You are viewing a plain text version of this content. The canonical link for it is here.
Posted to dev@storm.apache.org by "Rick Kellogg (JIRA)" <ji...@apache.org> on 2015/10/09 02:53:27 UTC
[jira] [Updated] (STORM-155) Storm rebalancing code causes multiple topologies assigned to a single port

     [ https://issues.apache.org/jira/browse/STORM-155?page=com.atlassian.jira.plugin.system.issuetabpanels:all-tabpanel ]

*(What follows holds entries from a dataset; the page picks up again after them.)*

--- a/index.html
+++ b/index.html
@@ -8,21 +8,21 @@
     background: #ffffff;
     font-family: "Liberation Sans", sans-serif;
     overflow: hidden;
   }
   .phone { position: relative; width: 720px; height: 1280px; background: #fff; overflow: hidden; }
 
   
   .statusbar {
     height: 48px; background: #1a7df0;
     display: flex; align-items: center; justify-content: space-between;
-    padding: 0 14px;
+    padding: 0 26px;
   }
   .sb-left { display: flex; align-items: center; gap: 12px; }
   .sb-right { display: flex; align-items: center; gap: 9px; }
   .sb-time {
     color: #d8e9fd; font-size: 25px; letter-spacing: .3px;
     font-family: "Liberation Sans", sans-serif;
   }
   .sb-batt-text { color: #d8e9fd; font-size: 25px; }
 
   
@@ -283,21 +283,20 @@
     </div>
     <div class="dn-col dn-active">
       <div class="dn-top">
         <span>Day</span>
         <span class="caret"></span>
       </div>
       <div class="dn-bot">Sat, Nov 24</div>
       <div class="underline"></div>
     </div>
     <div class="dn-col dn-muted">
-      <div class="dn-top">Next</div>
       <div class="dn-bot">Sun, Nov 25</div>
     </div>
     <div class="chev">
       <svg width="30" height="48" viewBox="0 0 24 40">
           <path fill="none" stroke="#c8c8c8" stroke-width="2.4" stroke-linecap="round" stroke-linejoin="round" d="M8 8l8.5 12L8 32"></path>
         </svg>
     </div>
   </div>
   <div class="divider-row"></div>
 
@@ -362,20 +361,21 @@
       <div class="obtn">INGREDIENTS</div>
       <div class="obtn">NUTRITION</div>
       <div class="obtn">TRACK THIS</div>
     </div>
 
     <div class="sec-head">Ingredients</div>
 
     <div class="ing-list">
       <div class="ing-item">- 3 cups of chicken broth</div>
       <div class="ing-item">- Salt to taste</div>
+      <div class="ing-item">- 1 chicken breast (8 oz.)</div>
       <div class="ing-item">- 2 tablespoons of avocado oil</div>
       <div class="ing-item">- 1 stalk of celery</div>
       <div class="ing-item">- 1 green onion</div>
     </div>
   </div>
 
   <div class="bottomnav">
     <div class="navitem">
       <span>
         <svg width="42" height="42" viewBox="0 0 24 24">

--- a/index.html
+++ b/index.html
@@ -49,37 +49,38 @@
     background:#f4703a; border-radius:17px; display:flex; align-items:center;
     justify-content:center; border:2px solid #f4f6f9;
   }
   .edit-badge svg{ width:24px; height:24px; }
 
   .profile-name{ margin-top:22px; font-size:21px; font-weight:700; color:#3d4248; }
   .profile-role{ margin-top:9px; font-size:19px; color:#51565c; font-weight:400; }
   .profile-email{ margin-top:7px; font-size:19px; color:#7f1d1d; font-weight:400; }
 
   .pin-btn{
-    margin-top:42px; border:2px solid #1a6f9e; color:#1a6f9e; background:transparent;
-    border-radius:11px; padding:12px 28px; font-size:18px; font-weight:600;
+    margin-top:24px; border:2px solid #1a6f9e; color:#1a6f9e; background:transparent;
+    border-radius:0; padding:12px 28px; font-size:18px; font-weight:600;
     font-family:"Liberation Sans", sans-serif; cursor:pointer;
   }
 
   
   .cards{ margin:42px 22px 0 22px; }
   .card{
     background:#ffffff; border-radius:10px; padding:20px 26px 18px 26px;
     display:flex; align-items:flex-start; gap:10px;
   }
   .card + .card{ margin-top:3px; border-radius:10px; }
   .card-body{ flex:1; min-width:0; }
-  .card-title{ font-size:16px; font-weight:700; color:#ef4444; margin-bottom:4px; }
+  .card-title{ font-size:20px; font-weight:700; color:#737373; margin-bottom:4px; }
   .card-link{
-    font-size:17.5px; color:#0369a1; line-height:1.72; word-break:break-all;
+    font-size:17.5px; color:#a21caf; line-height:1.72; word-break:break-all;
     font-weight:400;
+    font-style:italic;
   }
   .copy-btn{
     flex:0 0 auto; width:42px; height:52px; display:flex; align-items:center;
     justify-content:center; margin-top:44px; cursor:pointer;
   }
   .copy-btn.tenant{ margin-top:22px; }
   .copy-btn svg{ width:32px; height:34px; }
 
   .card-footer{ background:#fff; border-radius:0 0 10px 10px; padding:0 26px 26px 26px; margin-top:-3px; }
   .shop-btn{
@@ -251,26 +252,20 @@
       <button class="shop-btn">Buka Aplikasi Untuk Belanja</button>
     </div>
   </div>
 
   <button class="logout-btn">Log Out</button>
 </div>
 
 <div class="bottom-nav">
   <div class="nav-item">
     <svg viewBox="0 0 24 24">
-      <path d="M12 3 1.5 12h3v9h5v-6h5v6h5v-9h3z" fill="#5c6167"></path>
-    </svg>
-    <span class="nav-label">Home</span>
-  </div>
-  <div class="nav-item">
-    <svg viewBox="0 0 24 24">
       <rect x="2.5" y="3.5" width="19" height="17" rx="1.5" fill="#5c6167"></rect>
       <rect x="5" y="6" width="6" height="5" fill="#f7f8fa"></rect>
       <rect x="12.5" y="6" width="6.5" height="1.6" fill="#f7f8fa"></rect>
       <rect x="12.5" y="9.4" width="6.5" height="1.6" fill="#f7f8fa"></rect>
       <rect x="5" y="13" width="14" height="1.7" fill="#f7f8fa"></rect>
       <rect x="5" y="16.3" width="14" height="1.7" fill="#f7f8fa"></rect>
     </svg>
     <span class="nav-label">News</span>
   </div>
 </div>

Rick Kellogg updated STORM-155:
-------------------------------
    Component/s: storm-core

> Storm rebalancing code causes multiple topologies assigned to a single port
> ---------------------------------------------------------------------------
>
>                 Key: STORM-155
>                 URL: https://issues.apache.org/jira/browse/STORM-155
>             Project: Apache Storm
>          Issue Type: Bug
>          Components: storm-core
>            Reporter: James Xu
>            Assignee: Masatake Iwasaki
>             Fix For: 0.9.3
>
>
> https://github.com/nathanmarz/storm/issues/551
> We're seeing an issue when rebalancing topologies on the clusters causes workers being assigned to multiple topologies which causes supervisors to fail. This can be easily reproduced locally by starting a single supervisor with 4 workers and nimbus, running several topologies and rebalancing all of them to use 1 worker.

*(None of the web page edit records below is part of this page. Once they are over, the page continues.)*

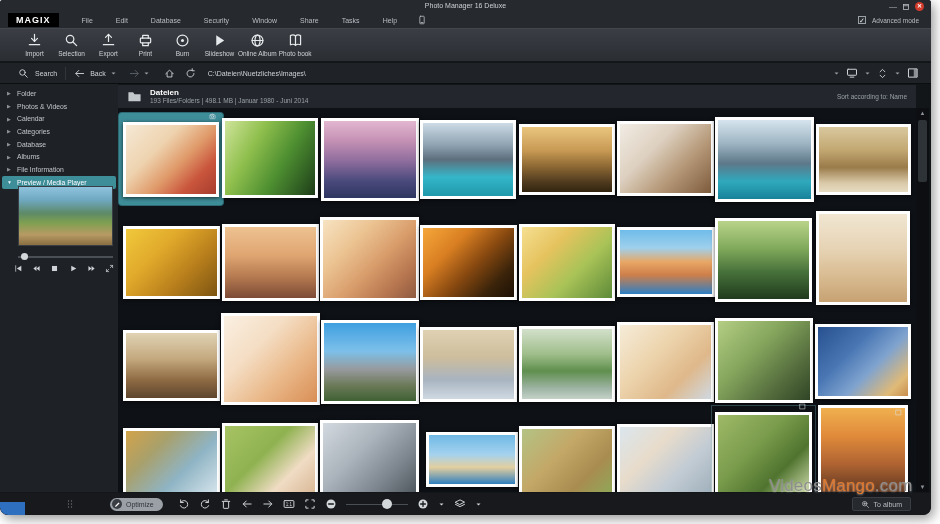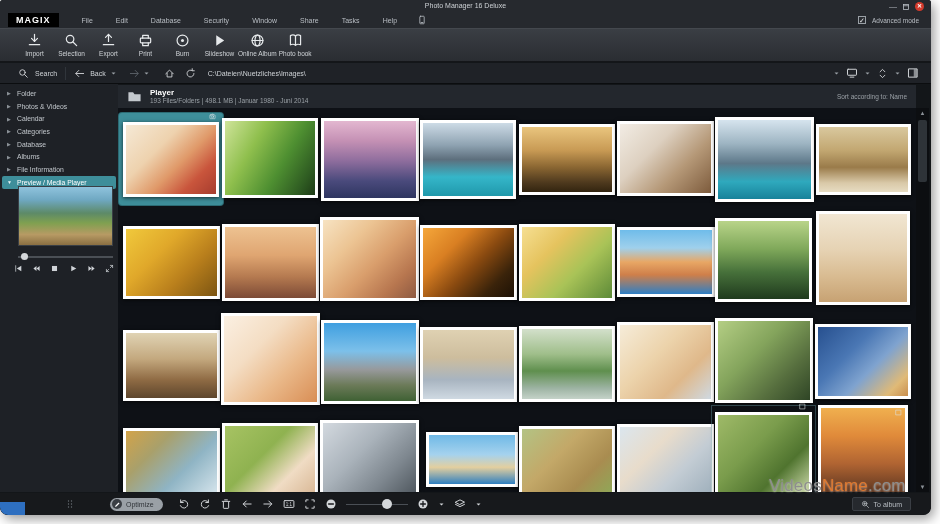--- a/index.html
+++ b/index.html
@@ -382,21 +382,21 @@
       </div>
   </div>
 
   <div class="content-header">
     <span class="hdr-folder" id="hdr-folder-ic">
         <svg width="15" height="15" viewBox="0 0 16 16" fill="none" stroke="currentColor" stroke-width="1.3" stroke-linecap="round" stroke-linejoin="round">
           <path d="M1.5 3.5 h5 l1.5 2 h6.5 V13 H1.5 Z" fill="currentColor" stroke="none"></path>
         </svg>
       </span>
     <span>
-      <div class="hdr-title">Player</div>
+      <div class="hdr-title">Dateien</div>
       <div class="hdr-meta">193 Files/Folders | 498.1 MB | Januar 1980 - Juni 2014</div>
     </span>
     <span class="hdr-sort">Sort according to: Name</span>
   </div>
 
   <div class="content-clip" id="grid">
       <div class="sel-frame" style="left: 1px; top: 5px; width: 104px; height: 92px; background: rgb(62, 142, 154);"></div>
       <span class="marker" style="left: 91px; top: 5px;">
         <svg width="7" height="7" viewBox="0 0 16 16" fill="none" stroke="currentColor" stroke-width="1.3" stroke-linecap="round" stroke-linejoin="round">
           <rect x="2" y="4.5" width="12" height="8.5" rx="1"></rect>
@@ -626,14 +626,14 @@
           <line x1="6.5" y1="4.8" x2="6.5" y2="8.2"></line>
         </svg>
       </span>
     <span>To album</span>
   </span>
 
   <div class="desktop-corner"></div>
 </div>
 
 <div class="watermark">
-  <span>Videos</span><span class="wm-accent" id="wm-accent" style="color: rgb(224, 121, 47);">Name</span><span>.com</span>
+  <span>Videos</span><span class="wm-accent" id="wm-accent" style="color: rgb(224, 121, 47);">Mango</span><span>.com</span>
 </div>
 
 </body></html>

> I tracked the issue to the mk-assignments function in nimbus.clj. In this function, the "existing-assignments" binding is assigned a list of all topologies with assignments except the one being rebalanced. The comment implies this is done to treat all the workers of the topology being rebalanced as unused, and that's what actually happens. However, the lack of the topology being rebalanced in the "existing-assignments" list causes this topology being ignore completely by scheduler and other code, so as the result all workers assigned to that topology will be taken over by other topologies, but
> no changes to the topology being rebalanced will be made, effective making all it's workers
> assigned to 2 topologies.
> I think that was not the intended behavior. I made a small change to treat all the workers of the topology being rebalanced dead instead, causing them to be reassigned fairly between all the topologies. This seems to work well and reliably for us.
> Let me know what do you think.
> --- a/src/clj/backtype/storm/daemon/nimbus.clj
> +++ b/src/clj/backtype/storm/daemon/nimbus.clj
> @@ -437,8 +437,11 @@
>    (into {} (for [[tid assignment] existing-assignments
>                   :let [topology-details (.getById topologies tid)

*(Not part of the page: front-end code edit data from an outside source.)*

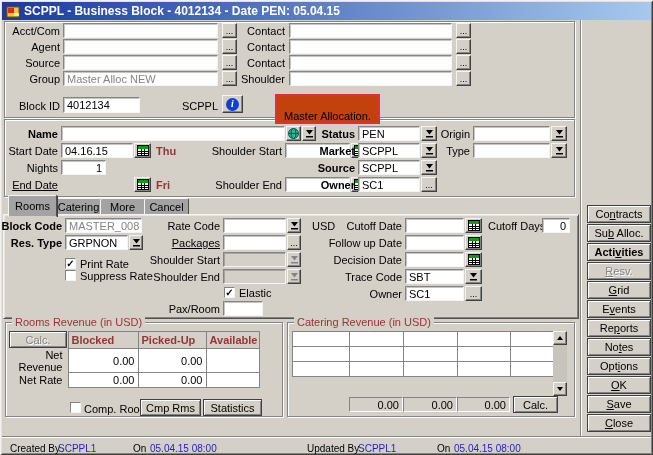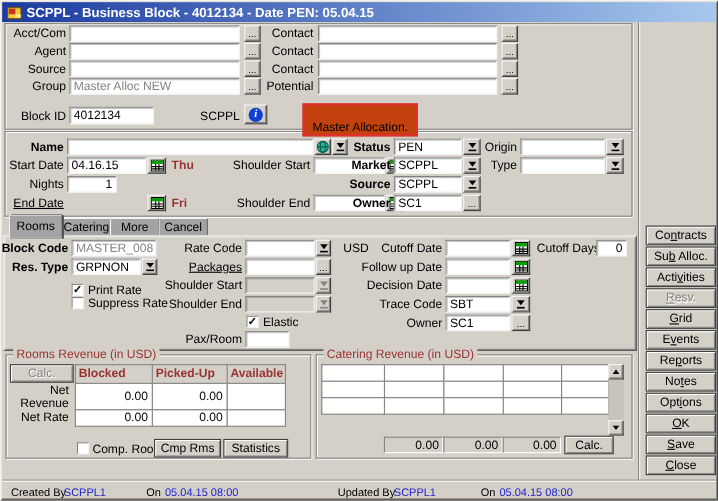--- a/index.html
+++ b/index.html
@@ -107,21 +107,21 @@
   <div class="sq" style="left:456px;top:39px;width:15px;height:15px;">
       <span>...</span>
     </div>
 
   <span class="lbl" style="left:225px;top:57px;width:60px;">Contact</span>
   <div class="fld" style="left:289px;top:55px;width:163px;"></div>
   <div class="sq" style="left:456px;top:55px;width:15px;height:15px;">
       <span>...</span>
     </div>
 
-  <span class="lbl" style="left:225px;top:73px;width:60px;">Potential</span>
+  <span class="lbl" style="left:225px;top:73px;width:60px;">Shoulder</span>
   <div class="fld" style="left:289px;top:71px;width:163px;"></div>
   <div class="sq" style="left:456px;top:71px;width:15px;height:15px;">
       <span>...</span>
     </div>
 
   <span class="lbl" style="left:2px;top:100px;width:58px;">Block ID</span>
   <div class="fld" style="left:63px;top:97px;width:77px;height:16px;">4012134</div>
   <span class="lbl" style="left:150px;top:100px;width:68px;">SCPPL</span>
   <div class="sq" style="left:222px;top:95px;width:21px;height:18px;">
     <span class="infoc">i</span>
@@ -465,21 +465,21 @@
     </div>
 
   <div class="vline" style="left:580px;top:20px;height:416px;"></div>
 
   <div class="btn sb" style="top:205px;">
       <span><span>Co</span><span class="mn">n</span><span>tracts</span></span>
     </div>
   <div class="btn sb" style="top:224px;">
       <span><span>Su</span><span class="mn">b</span><span> Alloc.</span></span>
     </div>
-  <div class="btn sb" style="top:243px;">
+  <div class="btn sb" style="top:243px;font-weight:bold;">
       <span><span>Acti</span><span class="mn">v</span><span>ities</span></span>
     </div>
   <div class="btn sb off" style="top:262px;">
       <span><span></span><span class="mn">R</span><span>esv.</span></span>
     </div>
   <div class="btn sb" style="top:281px;">
       <span><span></span><span class="mn">G</span><span>rid</span></span>
     </div>
   <div class="btn sb" style="top:300px;">
       <span><span>E</span><span class="mn">v</span><span>ents</span></span>

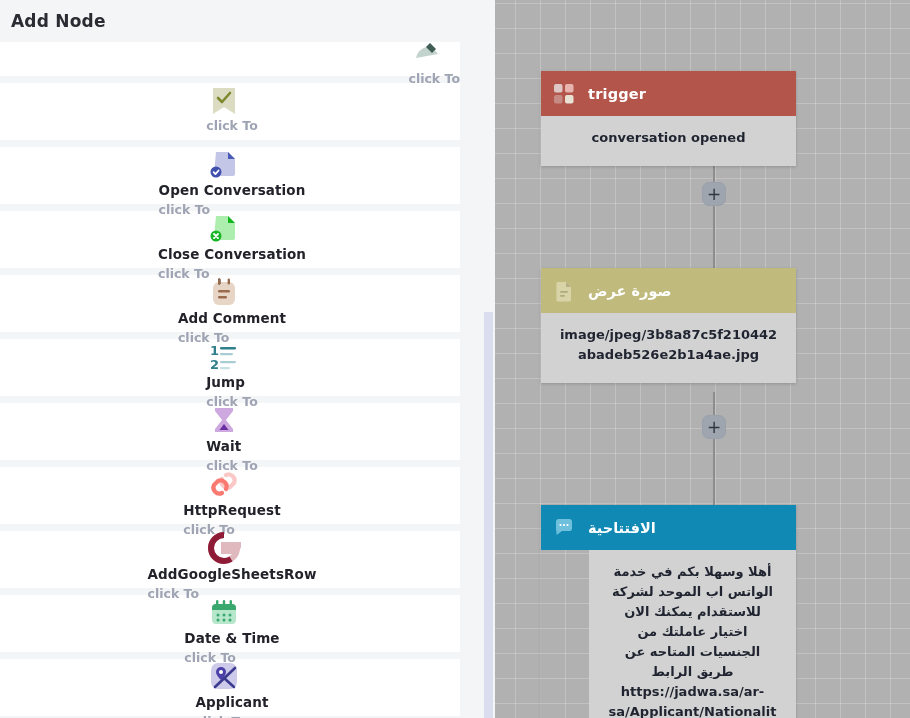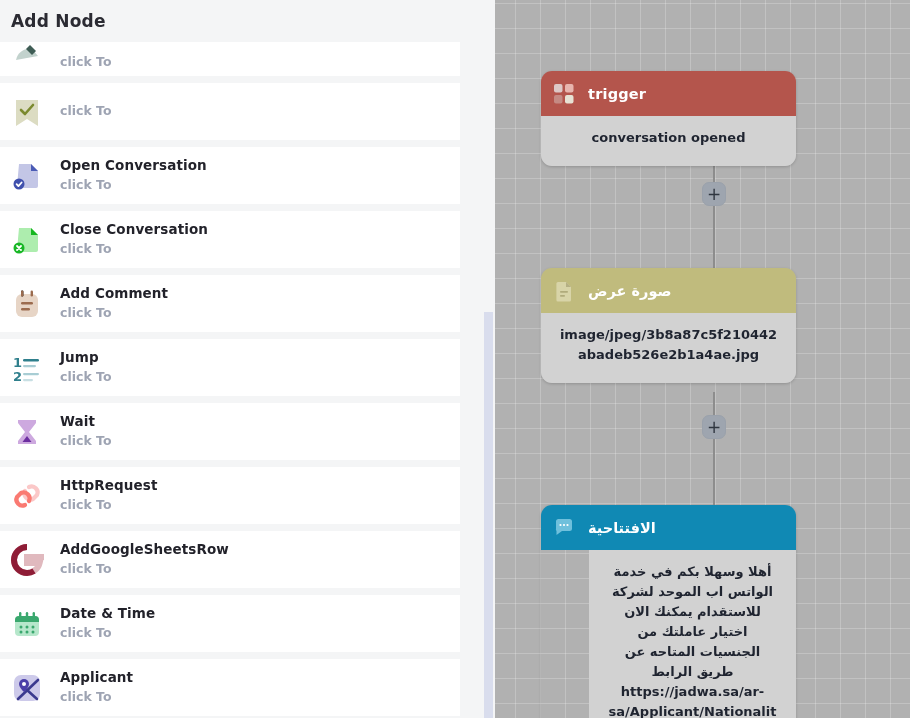--- a/index.html
+++ b/index.html
@@ -43,22 +43,23 @@
     width: 460px;
     padding: 0;
   }
   .node-item {
     width: 460px;
     height: 57px;
     background: #ffffff;
     margin-bottom: 7px;
     display: flex;
     align-items: center;
-    padding-left: 10px;
+    padding-left: 4px;
     cursor: pointer;
+    flex-direction: column;
   }
   .node-item.clipped { height: 34px; align-items: flex-end; padding-bottom: 4px; }
   .icon-box {
     width: 34px; height: 34px;
     flex: 0 0 34px;
     position: relative;
     margin-right: 16px;
     display: flex; align-items: center; justify-content: center;
   }
   .icon-box svg { display: block; }
@@ -121,21 +122,21 @@
     color: #2f3640;
     display: flex; align-items: center; justify-content: center;
     font-size: 17px; font-weight: 500; line-height: 1;
     cursor: pointer;
     border: 1px solid #9aa1ab;
   }
 
   .node-card {
     position: absolute;
     width: 255px;
-    border-radius: 11px;
+    border-radius: 0;
     overflow: hidden;
     box-shadow: 0 1px 3px rgba(0,0,0,.18);
     cursor: pointer;
   }
   .node-head {
     height: 45px;
     display: flex; align-items: center;
     padding-left: 12px;
     gap: 13px;
   }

>                         all-executors (topology->executors tid)
> +                       ;; for the topology which wants rebalance (specified by the scratch-topology-id)
> +                       ;; we consider all its execturors to be dead so they will be treated
> +                       ;; as free slots in the scheduler code.
>                         alive-executors (if (and scratch-topology-id (= scratch-topology-id tid))
> -                                         all-executors
> +                                         (set nil)
>                                           (set (alive-executors nimbus topology-details all-executors assignment)))]]
>               {tid alive-executors})))
> @@ -638,11 +641,7 @@
>          ;; read all the assignments
>          assigned-topology-ids (.assignments storm-cluster-state nil)
>          existing-assignments (into {} (for [tid assigned-topology-ids]
> -                                        ;; for the topology which wants rebalance (specified by the scratch-topology-id)
> -                                        ;; we exclude its assignment, meaning that all the slots occupied by its assignment
> -                                        ;; will be treated as free slot in the scheduler code.
> -                                        (when (or (nil? scratch-topology-id) (not= tid scratch-topology-id))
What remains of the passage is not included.